Le rilevazioni dell’Invalsi, beninteso in mancanza di meglio, sono assunte come prove inconfutabili della sperequazione di possibilità tra studenti ma anche del ritardo culturale in cui versa l’istruzione italiana. Le prove Invalsi però, in nessun ordine di scuola dove vengono effettuate, hanno la pretesa di misurare il livello culturale degli studenti ma solo abilità e competenze in italiano e matematica, che non dicono nulla su abilità e competenze che ognuno può acquisire nella vita reale, misurate tra l’altro con strumenti che molti critici (non i soliti detrattori, allergici a tutte le novità, ma anche autorevoli pensatori liberal) da anni denunciano come incongrui anche in relazione alle finalità dichiarate. La bibliografia potrebbe essere corposa, ma può bastare una sola parola magica per intendere il profondo divario tra le abilità oggetto di indagine e la cultura (e l’intelligenza): quiz. E non va tralasciato che la somministrazione delle prove genera varie forme di malcostume, la più nota, e didatticamente devastante, è quella del teaching to text, che invece sembra tu voglia incentivare, dove scrivi che “di solito non vengono insegnate strategie di risposta ai test”.
Ma sarebbe forse meglio se ti chiedessi cos’è l’Ocse (che l’economista Luciano Gallino ha definito “affiliazione di classe”) o l’Invalsi, ente di ricerca dotato di personalità giuridica di diritto pubblico, cioè un istituto privato, ma anche chi sono gli intellettuali che siedono nei consigli di Trellle o della Fondazione Giovanni Agnelli, quali sono le loro finalità e da dove nasce il loro interesse per la scuola pubblica. Pensiamo che la finanza possa essere riformata dai banchieri a vantaggio del 99 per cento della popolazione mondiale che detiene un quinto delle ricchezze o iniziamo a pensare che le risorse per cambiare le cose debbano, possano essere trovate dentro la scuola?
Infine, forse sembrerà una questione di poco conto, spiace leggere in un libro che pretende di essere un’analisi scientifica sulla scuola, pubblicato da un editore importante, con redattori in grado di controllare i riferimenti normativi, che Berlinguer ha abolito gli esami di riparazione a settembre (aboliti da D’Onofrio, ministro del primo governo Berlusconi, nel 1994), che fino ad una certa data gli studenti dell’ultimo anno della scuola superiore venivano ammessi “con riserva” all’esame di stato se avevano insufficienze in alcune materie (e non secondo il giudizio, sovrano, del consiglio di classe), e che in uno scrutinio il dirigente può nominare genericamente come presidente un professore di sua fiducia (uno qualsiasi, e non un docente del consiglio di classe). Sviste che denunciano una conoscenza della politica scolastica negli ultimi venti-trenta anni quanto meno frammentaria. Approssimazione che porta a bollare tra l’altro i movimenti democratici di docenti (genitori e studenti non sono considerati) come fastidiosi detrattori del nuovo che avanza.

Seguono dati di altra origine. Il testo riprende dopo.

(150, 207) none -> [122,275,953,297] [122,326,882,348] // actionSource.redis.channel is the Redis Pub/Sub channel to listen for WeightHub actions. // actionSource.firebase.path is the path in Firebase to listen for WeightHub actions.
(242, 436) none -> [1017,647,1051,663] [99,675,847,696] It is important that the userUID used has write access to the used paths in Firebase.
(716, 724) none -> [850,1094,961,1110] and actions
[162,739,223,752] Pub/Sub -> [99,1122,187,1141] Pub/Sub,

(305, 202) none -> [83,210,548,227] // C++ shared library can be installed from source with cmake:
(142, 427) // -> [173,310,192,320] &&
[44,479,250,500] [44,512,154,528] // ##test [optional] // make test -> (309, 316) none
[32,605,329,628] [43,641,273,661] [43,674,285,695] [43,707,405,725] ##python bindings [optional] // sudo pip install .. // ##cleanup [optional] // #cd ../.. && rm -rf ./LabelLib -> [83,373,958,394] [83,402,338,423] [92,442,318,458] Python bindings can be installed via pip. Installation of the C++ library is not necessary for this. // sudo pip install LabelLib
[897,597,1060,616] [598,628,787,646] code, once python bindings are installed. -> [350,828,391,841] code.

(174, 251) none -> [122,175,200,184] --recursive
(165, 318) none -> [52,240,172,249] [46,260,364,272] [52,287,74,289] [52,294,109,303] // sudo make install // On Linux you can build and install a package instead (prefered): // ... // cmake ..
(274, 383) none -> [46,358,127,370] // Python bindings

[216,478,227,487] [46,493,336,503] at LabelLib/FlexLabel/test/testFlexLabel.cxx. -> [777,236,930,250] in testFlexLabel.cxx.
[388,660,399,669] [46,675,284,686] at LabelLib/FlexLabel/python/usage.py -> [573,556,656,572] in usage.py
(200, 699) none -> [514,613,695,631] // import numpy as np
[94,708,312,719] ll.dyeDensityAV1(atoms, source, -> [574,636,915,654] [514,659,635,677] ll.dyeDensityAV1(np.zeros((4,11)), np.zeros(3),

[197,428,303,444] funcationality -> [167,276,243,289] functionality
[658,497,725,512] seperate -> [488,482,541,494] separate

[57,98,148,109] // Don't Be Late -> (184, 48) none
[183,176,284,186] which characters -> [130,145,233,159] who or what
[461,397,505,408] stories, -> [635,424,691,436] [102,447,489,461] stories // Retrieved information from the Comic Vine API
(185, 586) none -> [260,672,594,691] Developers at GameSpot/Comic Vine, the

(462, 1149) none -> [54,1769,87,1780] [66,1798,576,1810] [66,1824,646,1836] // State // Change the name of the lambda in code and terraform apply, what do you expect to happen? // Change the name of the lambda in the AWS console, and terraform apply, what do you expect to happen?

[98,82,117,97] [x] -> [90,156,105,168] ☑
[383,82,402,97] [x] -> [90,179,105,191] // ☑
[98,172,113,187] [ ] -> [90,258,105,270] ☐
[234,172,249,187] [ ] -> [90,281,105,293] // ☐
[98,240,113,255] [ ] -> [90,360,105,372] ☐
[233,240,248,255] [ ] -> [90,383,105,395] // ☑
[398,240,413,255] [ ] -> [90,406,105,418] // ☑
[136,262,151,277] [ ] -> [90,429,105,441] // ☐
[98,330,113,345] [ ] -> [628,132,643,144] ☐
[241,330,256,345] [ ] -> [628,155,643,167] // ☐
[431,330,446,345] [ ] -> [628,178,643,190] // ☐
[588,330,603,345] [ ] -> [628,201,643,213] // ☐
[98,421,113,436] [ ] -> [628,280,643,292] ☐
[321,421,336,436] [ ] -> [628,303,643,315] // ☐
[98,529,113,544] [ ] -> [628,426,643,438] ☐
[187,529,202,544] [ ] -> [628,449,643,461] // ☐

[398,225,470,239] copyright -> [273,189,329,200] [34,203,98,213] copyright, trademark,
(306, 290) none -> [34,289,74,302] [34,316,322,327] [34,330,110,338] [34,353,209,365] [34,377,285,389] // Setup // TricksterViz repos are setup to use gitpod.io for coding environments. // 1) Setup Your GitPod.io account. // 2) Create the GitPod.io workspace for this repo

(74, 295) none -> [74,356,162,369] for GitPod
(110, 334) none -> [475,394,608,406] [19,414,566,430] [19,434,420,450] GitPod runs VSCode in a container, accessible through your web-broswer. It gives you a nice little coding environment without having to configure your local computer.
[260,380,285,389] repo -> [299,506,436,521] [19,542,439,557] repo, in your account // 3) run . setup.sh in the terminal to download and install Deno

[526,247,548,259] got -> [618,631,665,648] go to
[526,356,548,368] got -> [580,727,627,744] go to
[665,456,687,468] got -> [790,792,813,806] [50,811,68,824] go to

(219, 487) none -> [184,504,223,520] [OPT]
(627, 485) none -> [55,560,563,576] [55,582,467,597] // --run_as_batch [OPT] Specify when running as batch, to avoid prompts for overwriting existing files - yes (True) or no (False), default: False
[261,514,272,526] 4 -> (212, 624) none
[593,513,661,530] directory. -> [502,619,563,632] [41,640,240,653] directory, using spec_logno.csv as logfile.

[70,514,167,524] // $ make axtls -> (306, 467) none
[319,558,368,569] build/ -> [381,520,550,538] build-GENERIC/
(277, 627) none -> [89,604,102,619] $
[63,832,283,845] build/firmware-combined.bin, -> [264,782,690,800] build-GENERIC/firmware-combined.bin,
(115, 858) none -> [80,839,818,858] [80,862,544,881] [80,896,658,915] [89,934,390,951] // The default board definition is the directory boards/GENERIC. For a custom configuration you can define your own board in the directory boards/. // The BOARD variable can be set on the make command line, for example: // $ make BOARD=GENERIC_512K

Ma già, le conoscenze non sono importanti, dobbiamo diventare tutti esecutori: “L’intelligenza non risiede tanto nelle conoscenze acquisite, quanto nella capacità di saperle utilizzare”. O come diceva, ormai quasi alla scadenza del mandato la ministra Giannini: “i docenti non trasmettono conoscenze, ma insegnano a imparare. Perciò non occorrono più docenti che sappiano insegnare ciò che hanno studiato o che studiano ancora”. Con buona pace di chi ha bisogno della scuola e di chi, invece, è nato imparato.
1 commento su “FEDERICA CAPPUCCIO Chi ha bisogno della scuola? (su “Scuola di classe” di Roberto Contessi)”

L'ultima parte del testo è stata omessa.